浅草は寺社を訪れる町であると同時に、笑いを聞き、芝居を見て、道具や工芸を選ぶ町でもあります。娯楽と手仕事を別々にせず、歩いて行き来できる文化として見ると、浅草の輪郭はぐっと広がります。
浅草六区の興行、花やしきの遊園地、演芸ホールの寄席は、近代以降の大衆娯楽を支えてきました。一方で、浅草芸者、江戸切子、かっぱ橋道具街は、接客・芸能・ものづくりの技を今へつなぎます。

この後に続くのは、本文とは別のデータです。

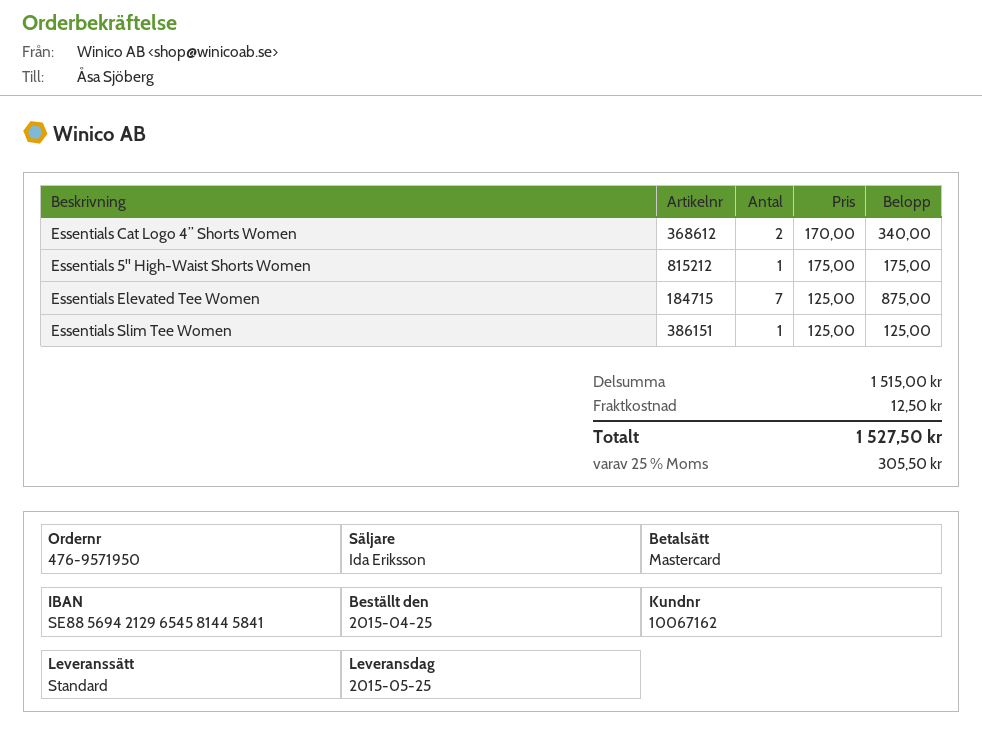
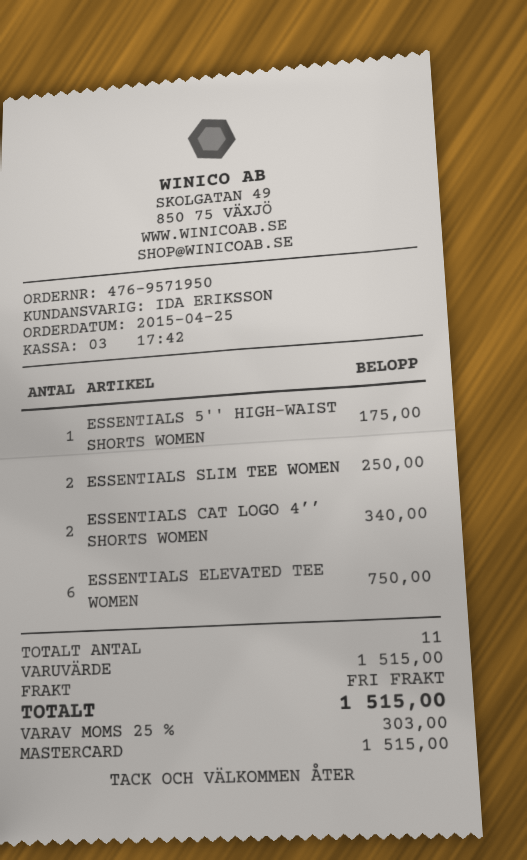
Essentials Elevated Tee Women: 7 for 875.00 -> 6 for 750.00
Essentials Slim Tee Women: 1 for 125.00 -> 2 for 250.00
shipping: 12.50 -> 0.00
tax: 25% = 305.50 -> 25% = 303.00
total: 1527.50 -> 1515.00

このページでは店や出演者の入れ替わりに依存せず、場所が果たしてきた役割と、工芸・商いの背景を中心に整理します。
見世物から寄席へ続く遊びの町
花やしきは遊園地、浅草六区は興行街、浅草演芸ホールは寄席として、それぞれ異なる娯楽の歴史を担います。
浅草花やしきあさくさはなやしき
浅草花やしきは、江戸末期に開園した花園を起源とし、現在は遊園地として親しまれています。寺社の参拝後に立ち寄る近接地にありながら、信仰施設ではなく遊びの場です。開園年などの数字だけでなく、花園から遊園地へ変化したことを押さえると、浅草の娯楽史の入口になります。
出典:浅草花やしきについて
芸と道具に宿る技
浅草芸者は芸を担い、江戸切子はガラス工芸、かっぱ橋道具街は食に関わる専門道具の集積です。
浅草芸者あさくさげいしゃ
浅草芸者は、浅草の花柳界でお座敷おどりやお座敷遊びに芸を披露する人びとです。台東区の取材記事は、お座敷おどりの舞台で、踊りに加えて唄、太鼓、三味線の音色が演じられる様子を紹介しています。寄席の落語や祭礼の舞とは別に、お座敷おどりの文脈で芸者の芸を読み分けましょう。
出典:浅草芸者のお座敷おどり
よくある質問
浅草六区と仲見世は同じ種類の商店街ですか?
異なります。仲見世は浅草寺の表参道で、六区は劇場や映画館が集まって発展した興行街です。
江戸切子は浅草だけの工芸ですか?
江戸・東京で受け継がれるガラス工芸です。浅草周辺では買い物を通じて出会えますが、地域の工芸全体として理解するのが適切です。